In theory, anything is possible.

Russia is constantly bombarded with accusations of all the worst cyber (and not only) sins. And no one really showed any real evidence. And at the same time, everyone knows that the same Facebook massively leaked personal information and metadata from Cambridge Analytica.

Many countries today recognize the need to ensure the cybersecurity of the state in general and critical infrastructure in particular. Therefore, in many countries there are units that are involved in protecting against cyber attacks.

Most likely, no one will ever say for sure whether Russian-speaking hackers influenced the elections or not. But the fact is that Russian-speaking programmers and security specialists are serious guys and some of the best in the world, if not the best. And you can find them not only in Russia, but also in Silicon Valley, and in Europe, and in other countries.

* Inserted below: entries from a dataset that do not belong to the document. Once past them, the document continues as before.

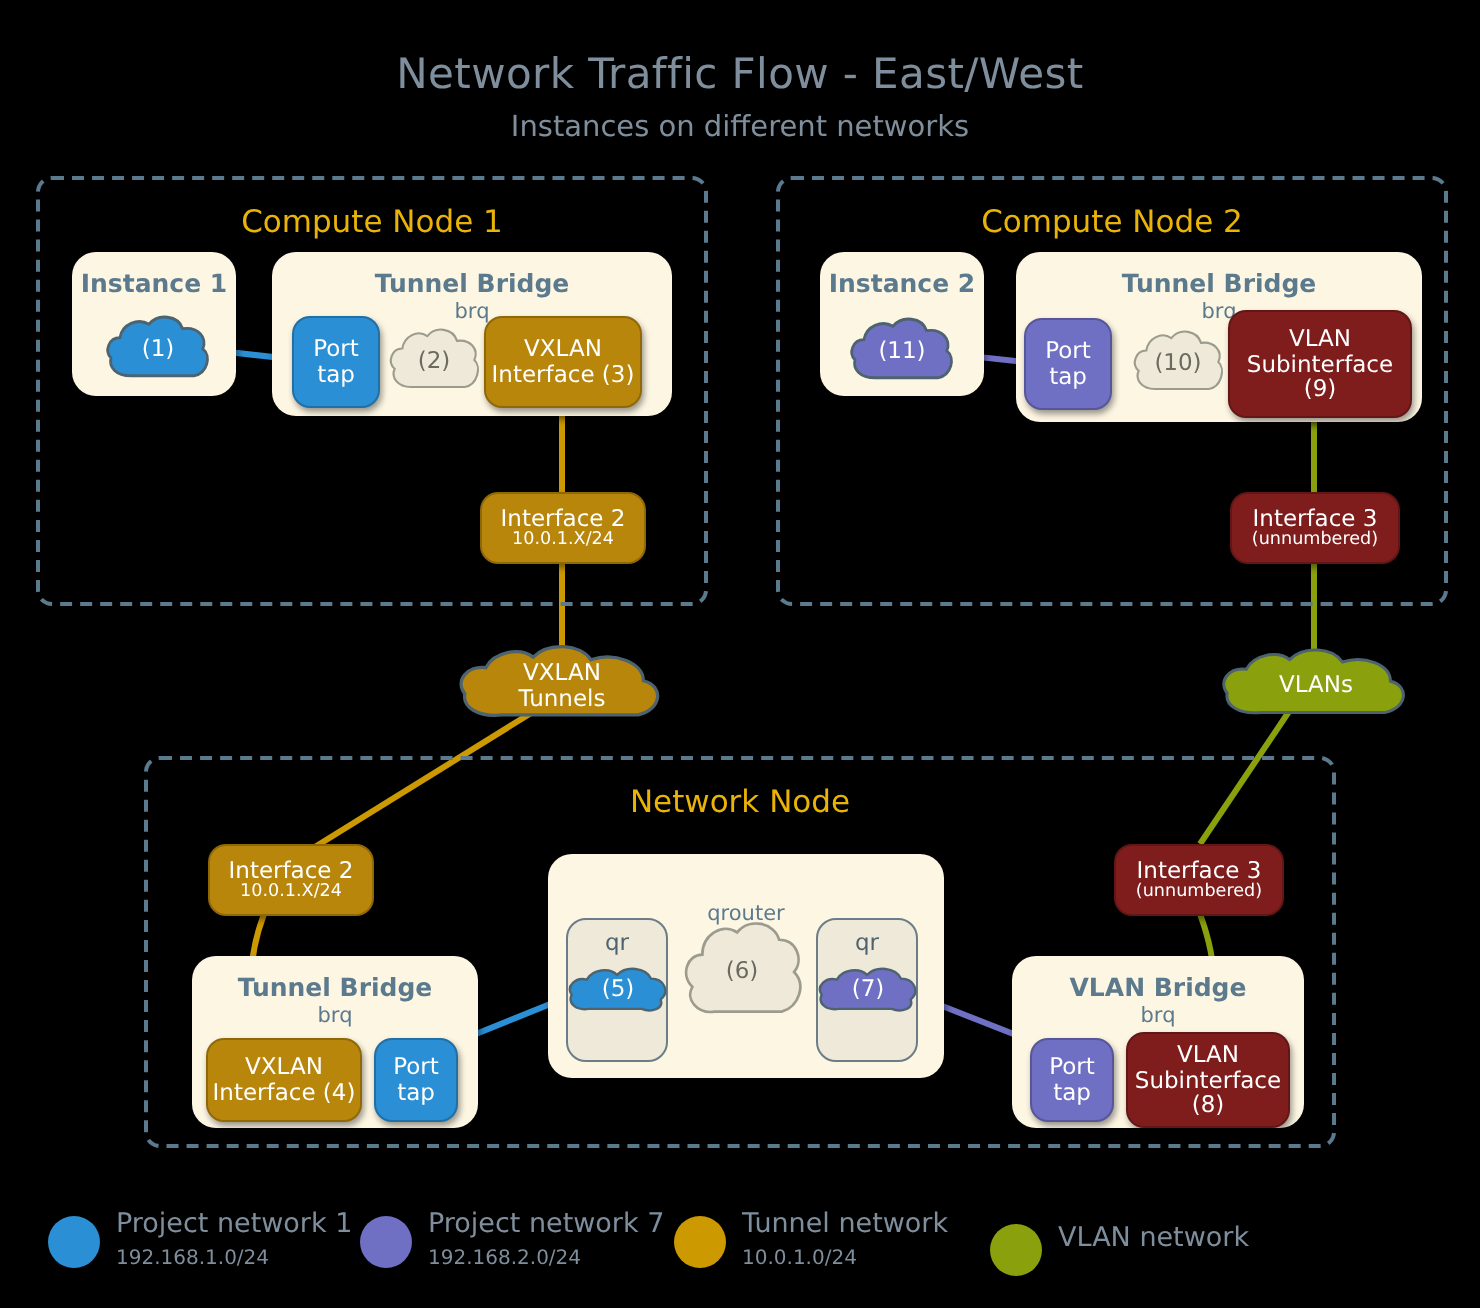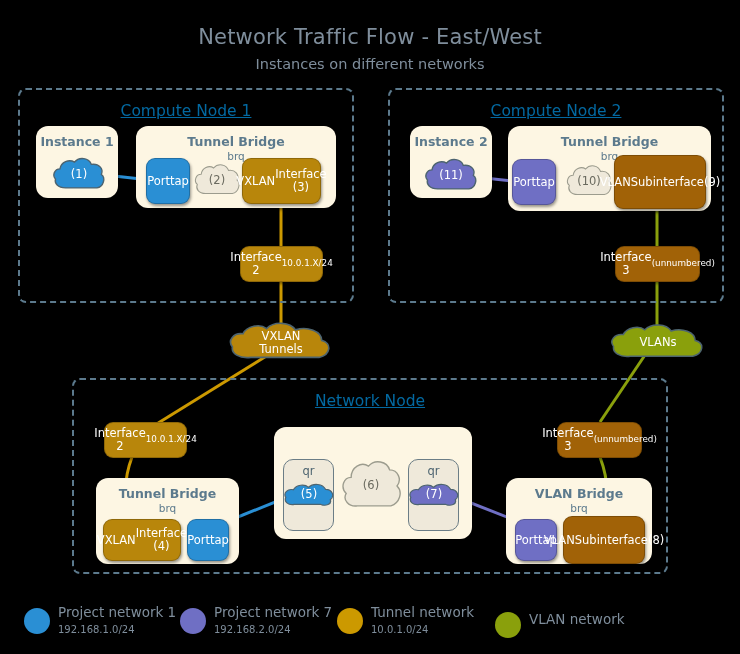"Compute Node 1" .node-title { color: #0369a1 -> #eab308; text-decoration: underline -> none }
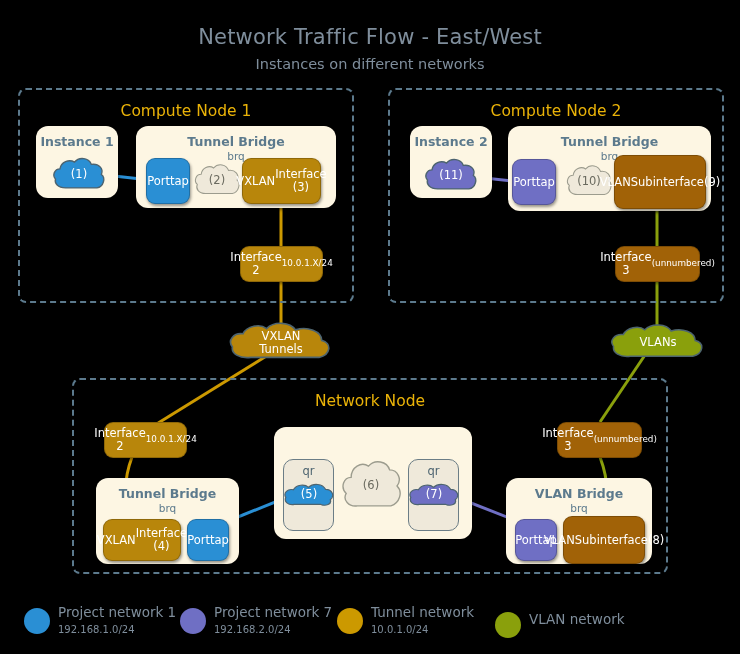"Port" .pill { flex-direction: row -> column }
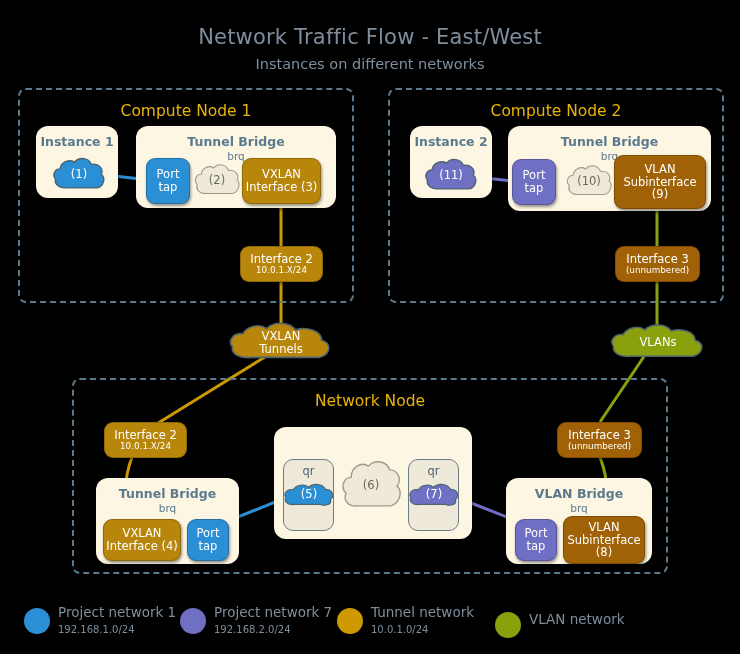"VLAN" .c-olive { background: #a16207 -> #7f1d1d }
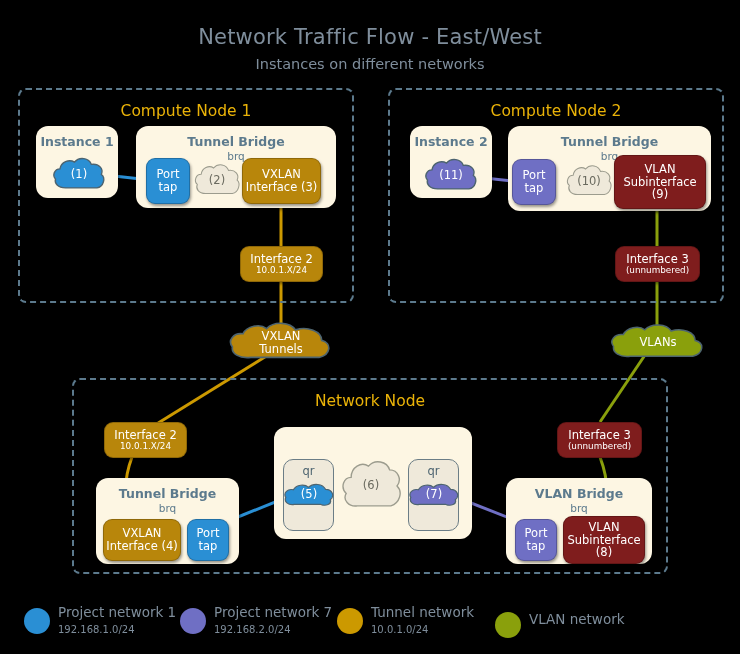"qrouter" div.panel-sub { html: none -> <div>qrouter</div> }
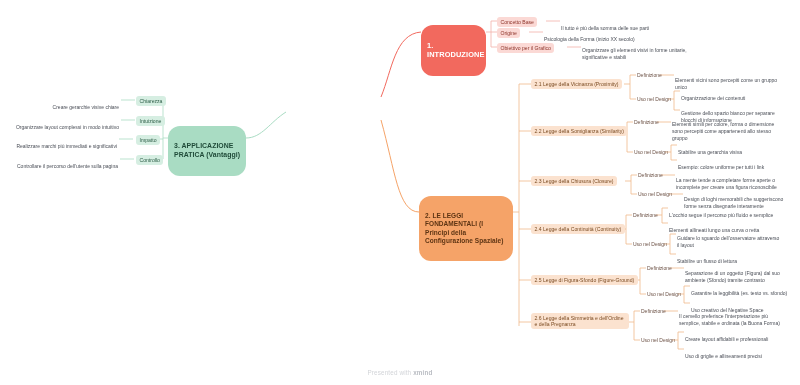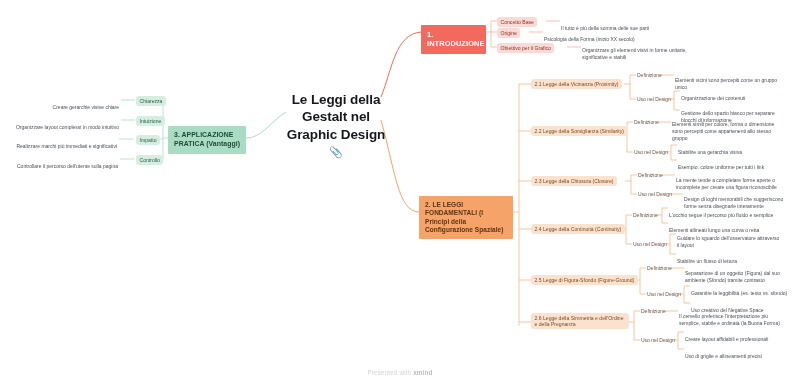"1. INTRODUZIONE" .branch-box { border-radius: 1px -> 12px; padding: 5px 6px -> 16px 6px }
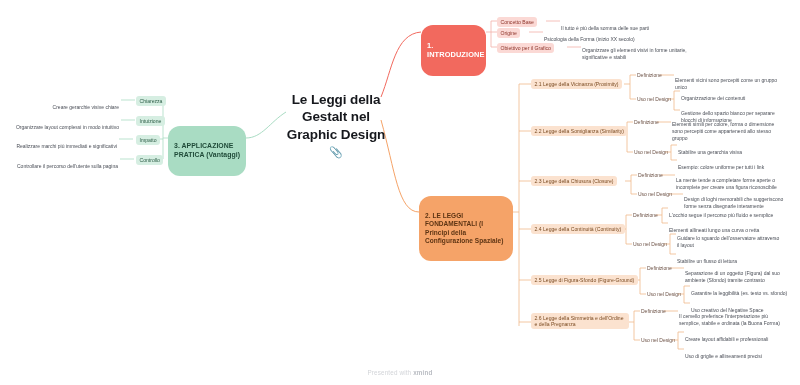"Le Leggi della Gestalt nel" div.node { html: <div> <span>Le Leggi della Gestalt nel Graphic Design</span> <span>📎</span> </div> -> none }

Many technological words are tracing paper from English. Sorts - the source code, virye - viruses, malware - the general name for malicious programs.

There is professional paranoia, and many people experience it.

There is no anonymity. If they want, they will find it.

And why should he? He's a smart man. Our services are guys with a head, they understand everything. There is a special unit of the FSO, which is engaged in providing government communications. How and what works there - only they know. But for some reason I am 100% sure that everything is done very reliably there.

Smartphones and tweets at this level are pampering.